Data records:

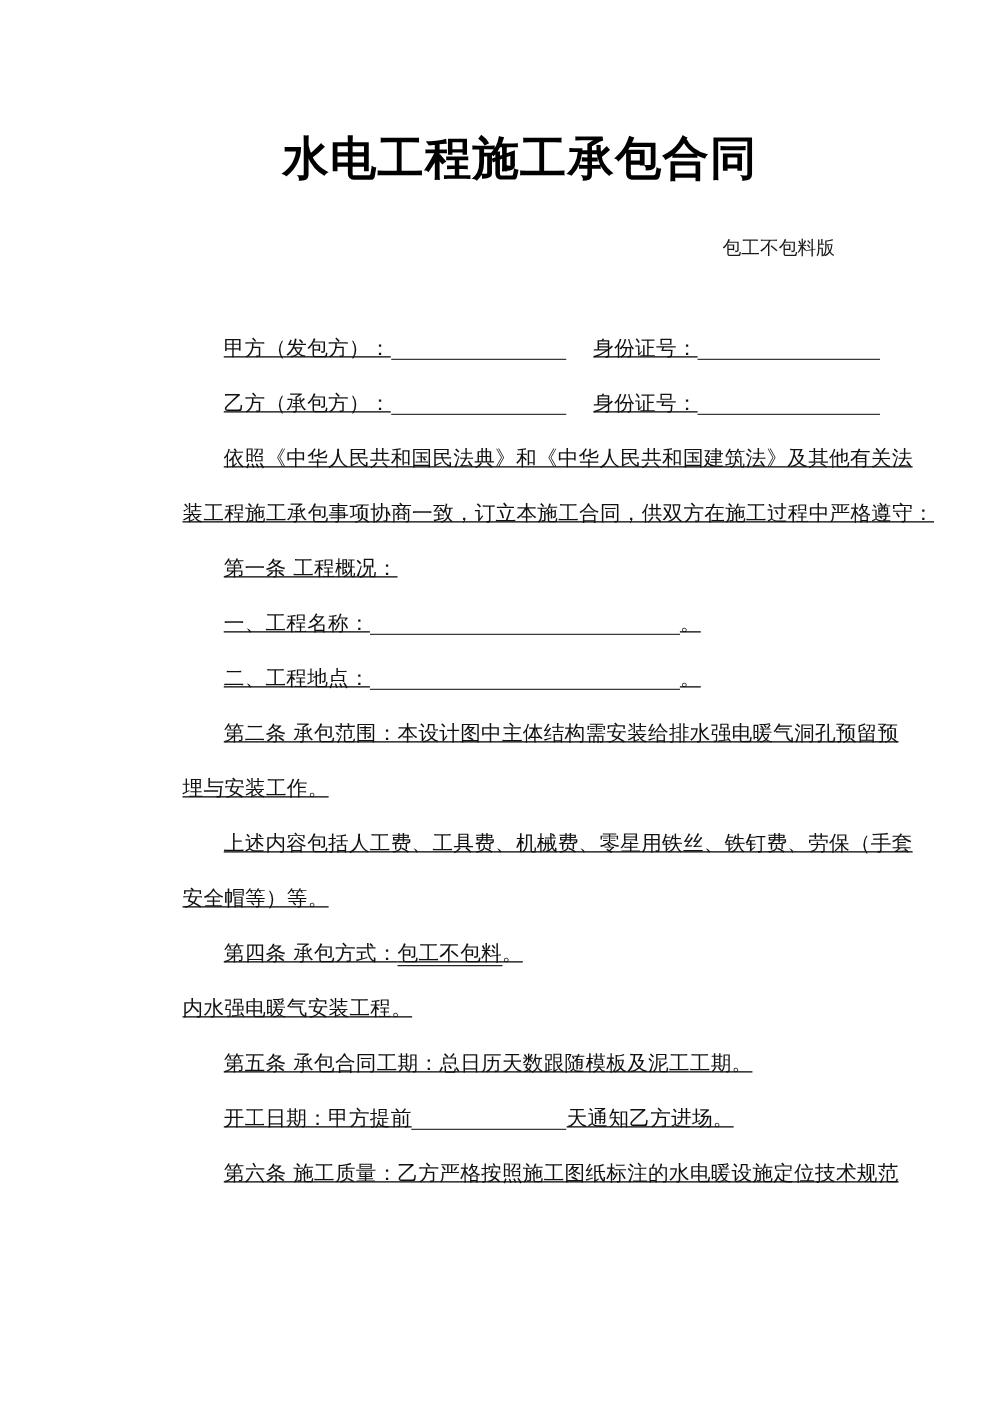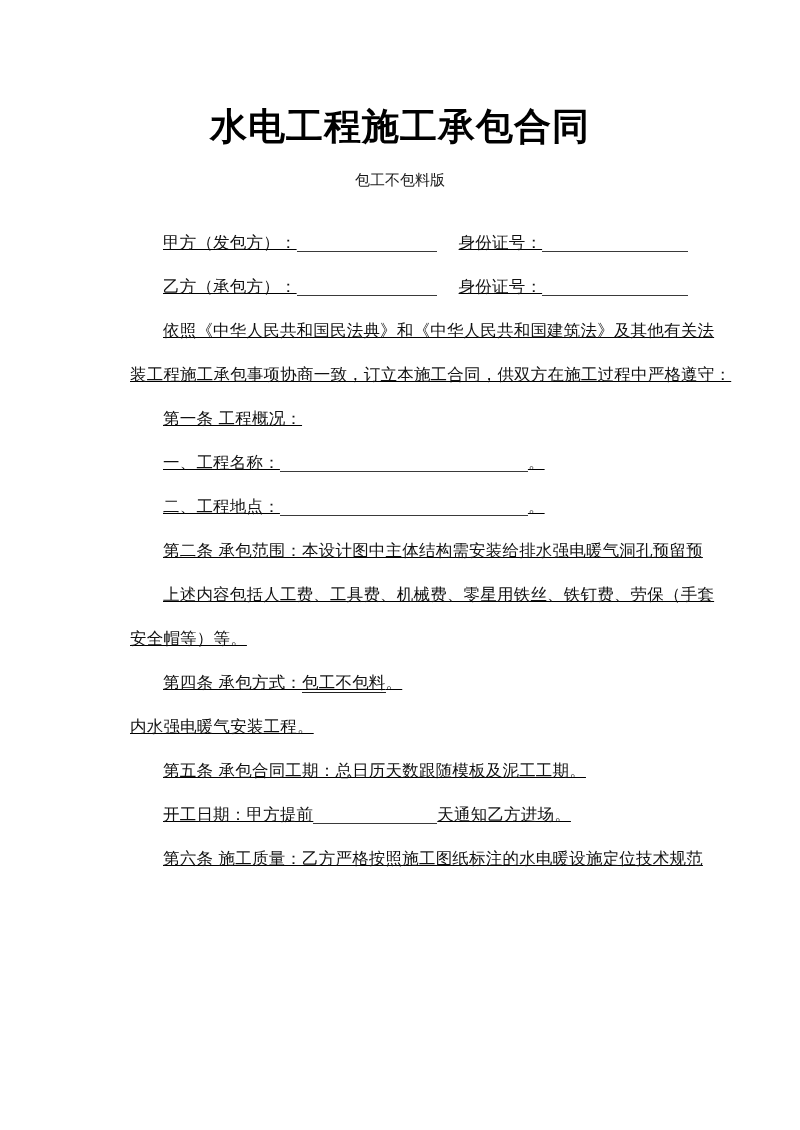--- a/index.html
+++ b/index.html
@@ -26,7 +26,7 @@
 
   .content {
     position: absolute;
-    left: 130px;
+    left: 146px;
     top: 0;
     width: 540px;
   }

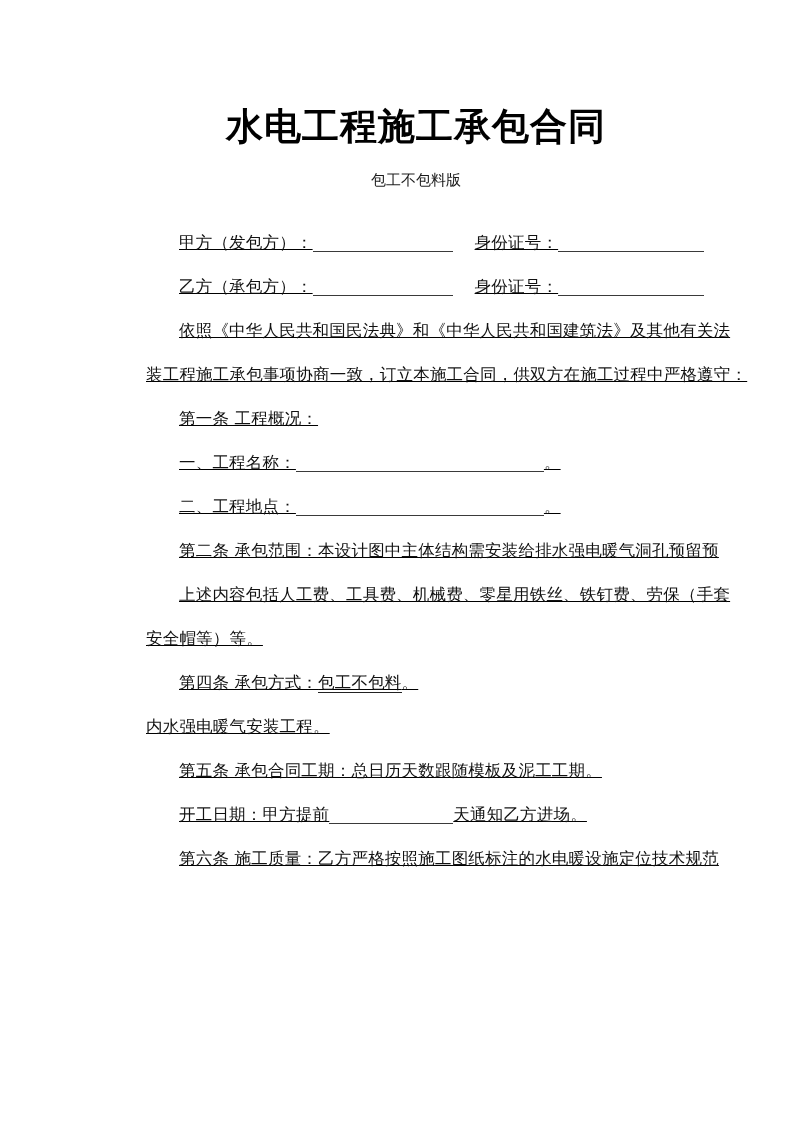--- a/index.html
+++ b/index.html
@@ -47,9 +47,9 @@
     font-family: "DejaVu Serif", "Liberation Serif", serif;
     font-size: 15px;
     line-height: 1;
-    text-align: center;
+    text-align: right;
     color: #1a1a1a;
-    margin: 0;
+    margin: 18px;
     padding-top: 28px;
   }
 

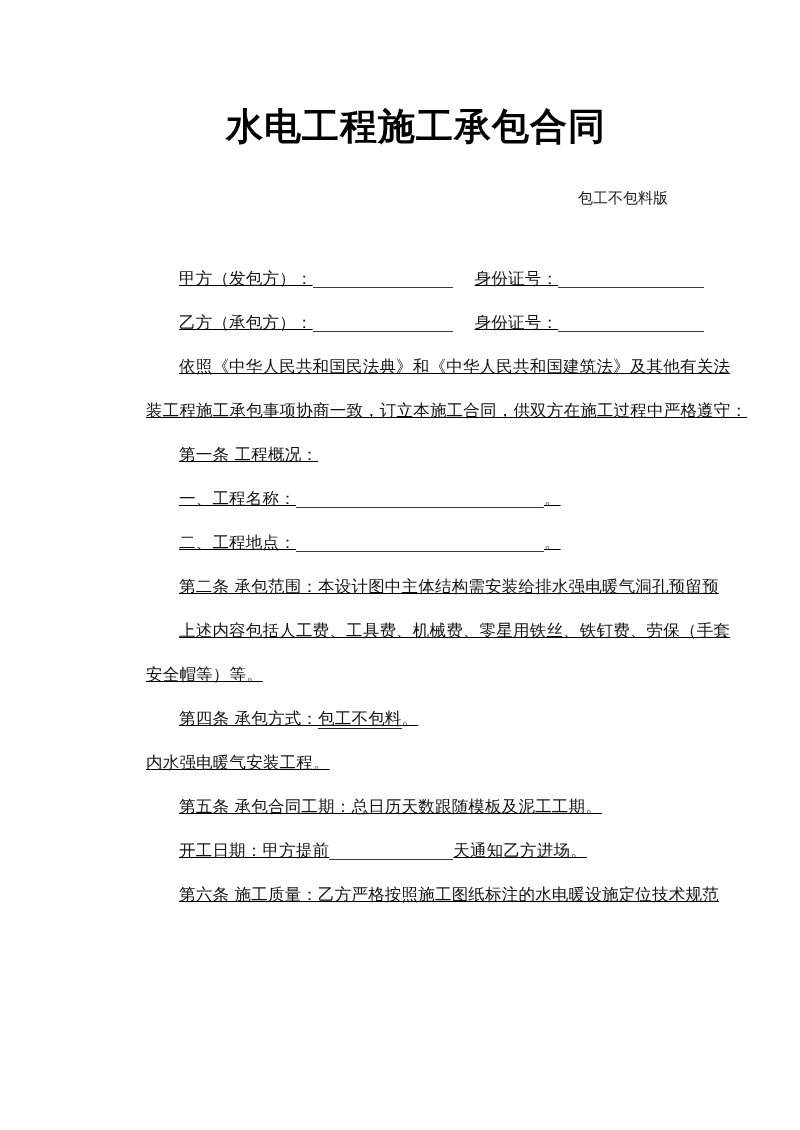--- a/index.html
+++ b/index.html
@@ -125,6 +125,7 @@
       <p class="line indent"><span>二、工程地点：</span><span class="blank w-fill"></span><span>。</span></p>
 
       <p class="line indent">第二条  承包范围：本设计图中主体结构需安装给排水强电暖气洞孔预留预</p>
+      <p class="line noindent">埋与安装工作。</p>
 
       <p class="line indent">上述内容包括人工费、工具费、机械费、零星用铁丝、铁钉费、劳保（手套</p>
       <p class="line noindent">安全帽等）等。</p>

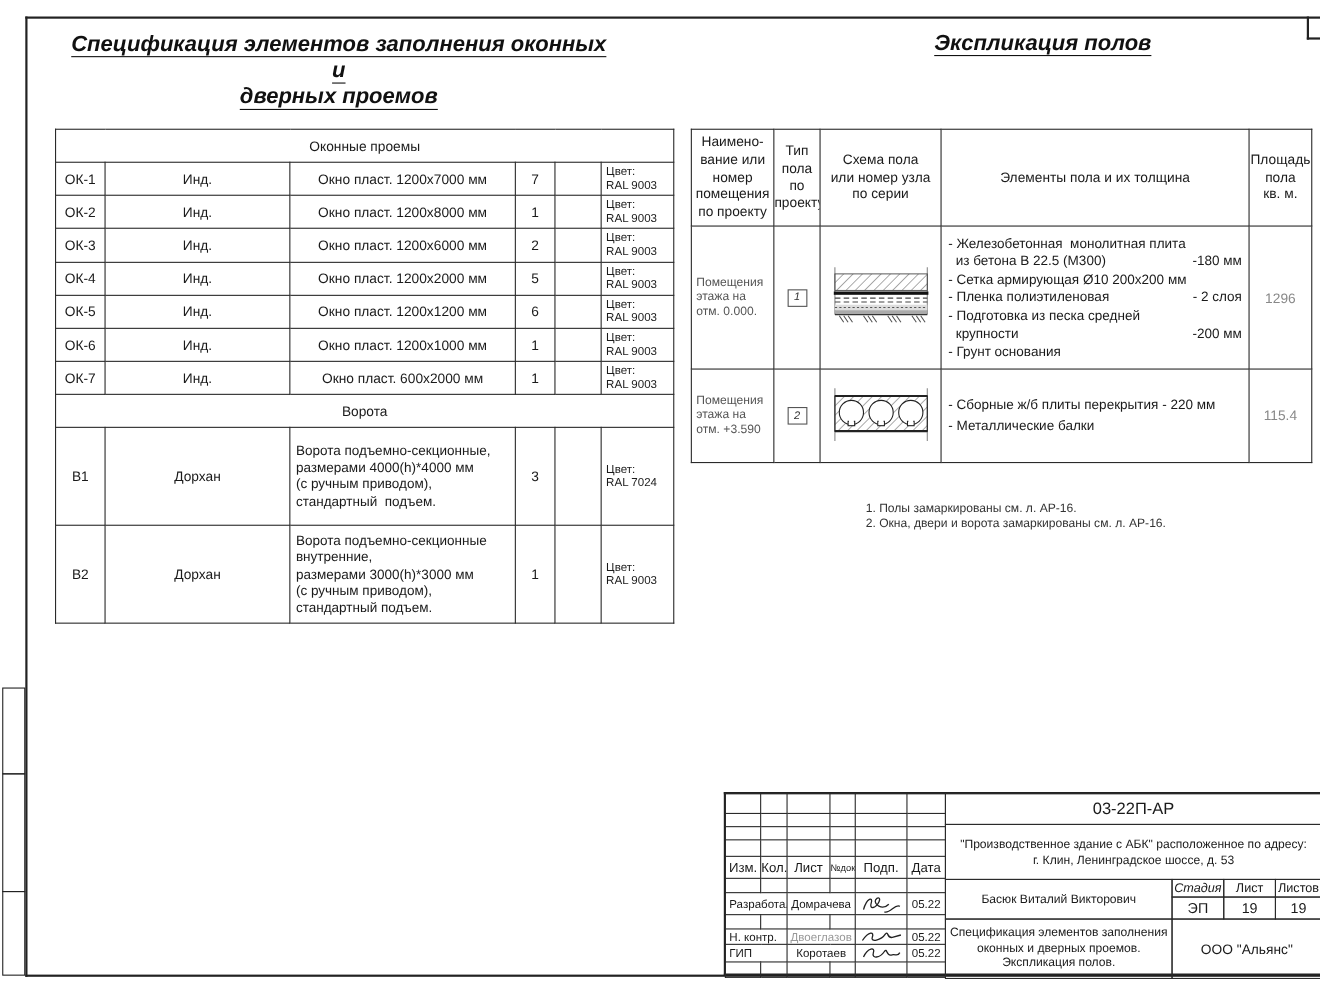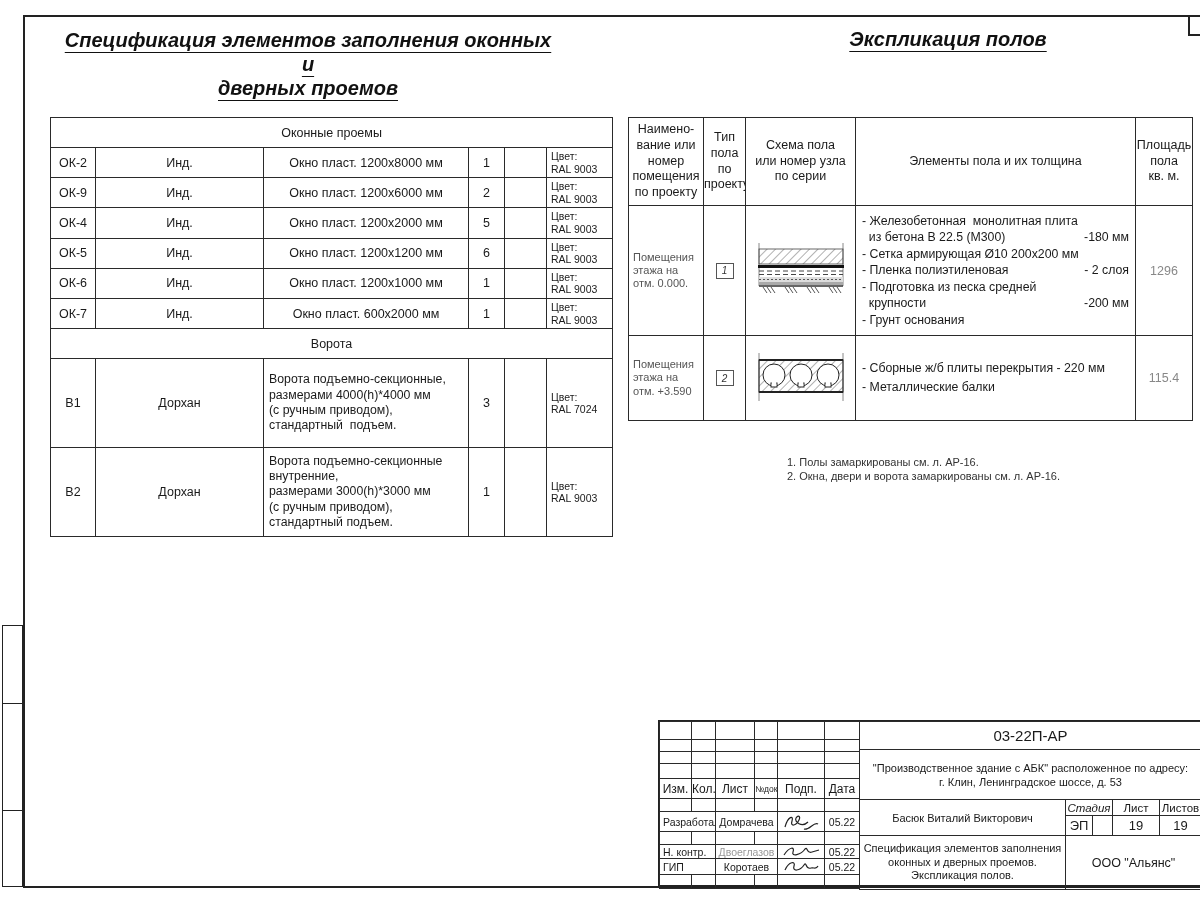--- a/index.html
+++ b/index.html
@@ -98,6 +98,15 @@
       <td colspan="6">Оконные проемы</td>
     </tr>
     <tr style="height:30px">
+      <td>ОК-1</td>
+      <td>Инд.</td>
+      <td>Окно пласт. 1200х7000 мм</td>
+      <td>7</td>
+      <td></td>
+      <td class="note-cell">Цвет:
+RAL 9003</td>
+    </tr>
+    <tr style="height:30px">
       <td>ОК-2</td>
       <td>Инд.</td>
       <td>Окно пласт. 1200х8000 мм</td>

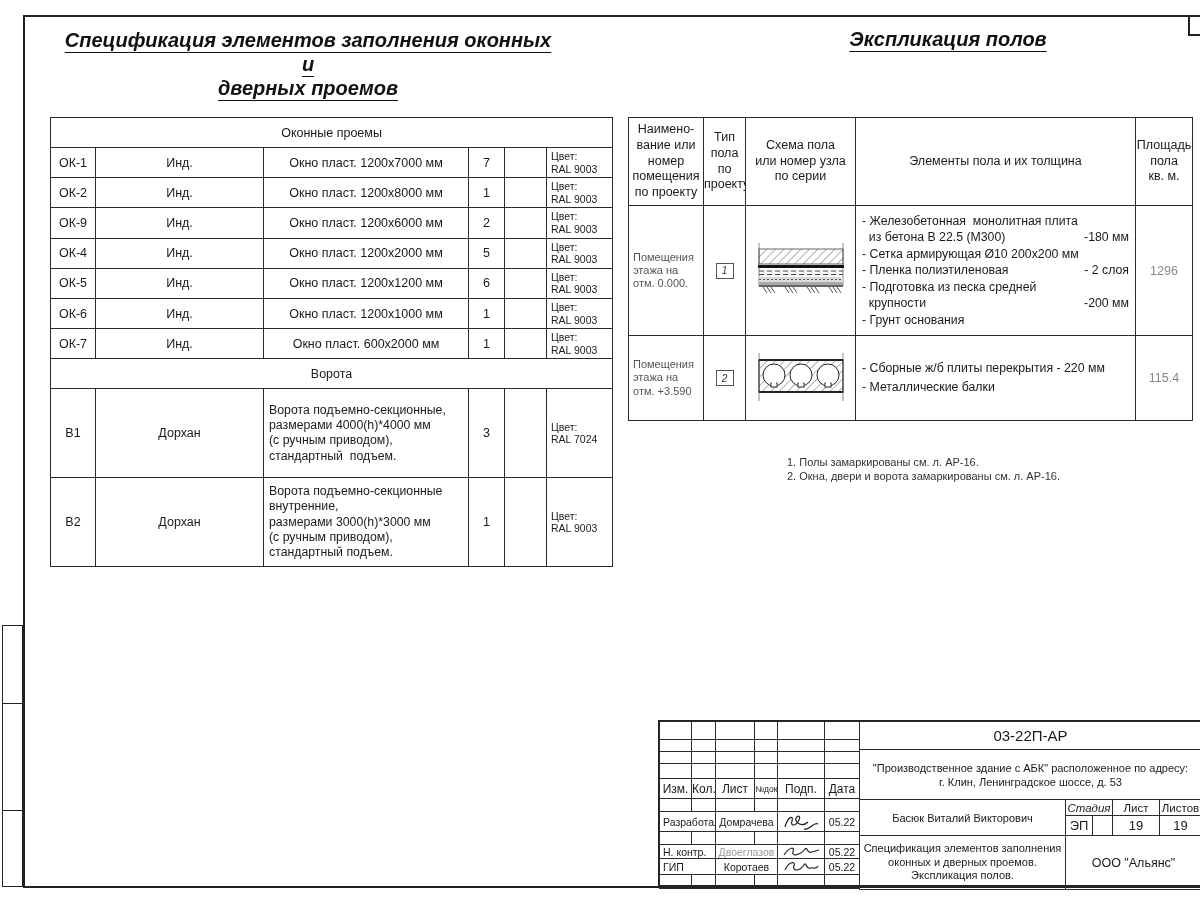--- a/index.html
+++ b/index.html
@@ -116,7 +116,7 @@
 RAL 9003</td>
     </tr>
     <tr style="height:30px">
-      <td>ОК-9</td>
+      <td>ОК-3</td>
       <td>Инд.</td>
       <td>Окно пласт. 1200х6000 мм</td>
       <td>2</td>

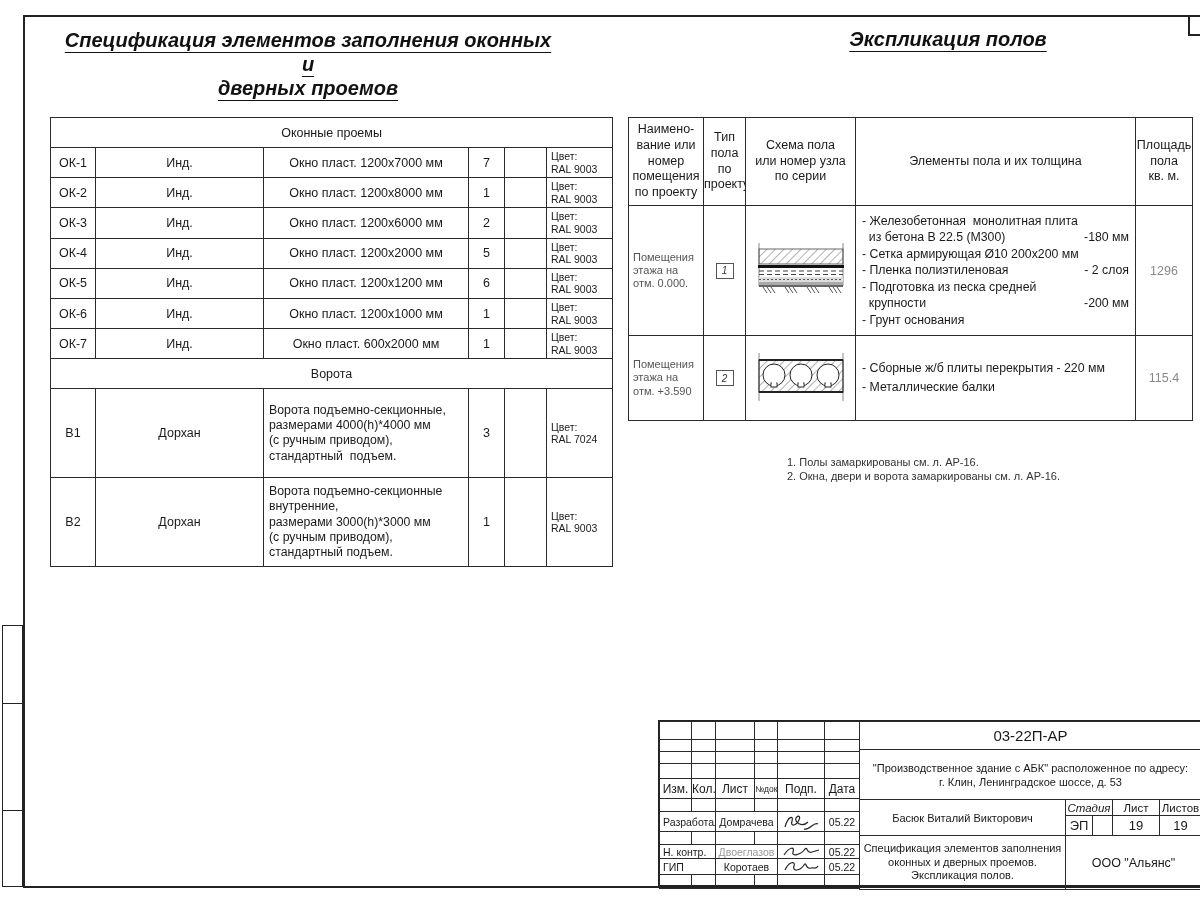--- a/index.html
+++ b/index.html
@@ -62,7 +62,7 @@
   .tb-stage-h{left:405px;top:77px;width:48px;height:17px;font-style:italic;}
   .tb-sheet-h{left:452px;top:77px;width:48px;height:17px;}
   .tb-sheets-h{left:499px;top:77px;width:43px;height:17px;}
-  .tb-stage-v{left:405px;top:93px;width:28px;height:21px;}
+  .tb-stage-v{left:405px;top:93px;width:48px;height:21px;}
   .tb-sheet-v{left:452px;top:93px;width:48px;height:21px;}
   .tb-sheets-v{left:499px;top:93px;width:43px;height:21px;}
   .tb-title{left:199px;top:113px;width:207px;height:55px;font-size:11px;line-height:13.5px;}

What you should do — Copy whichever lines above contain the string "font".

Written response —
     font-family: "DejaVu Serif", "Liberation Serif", serif;
     font-size: 15px;
   .tb-stage-h{left:405px;top:77px;width:48px;height:17px;font-style:italic;}
   .tb-title{left:199px;top:113px;width:207px;height:55px;font-size:11px;line-height:13.5px;}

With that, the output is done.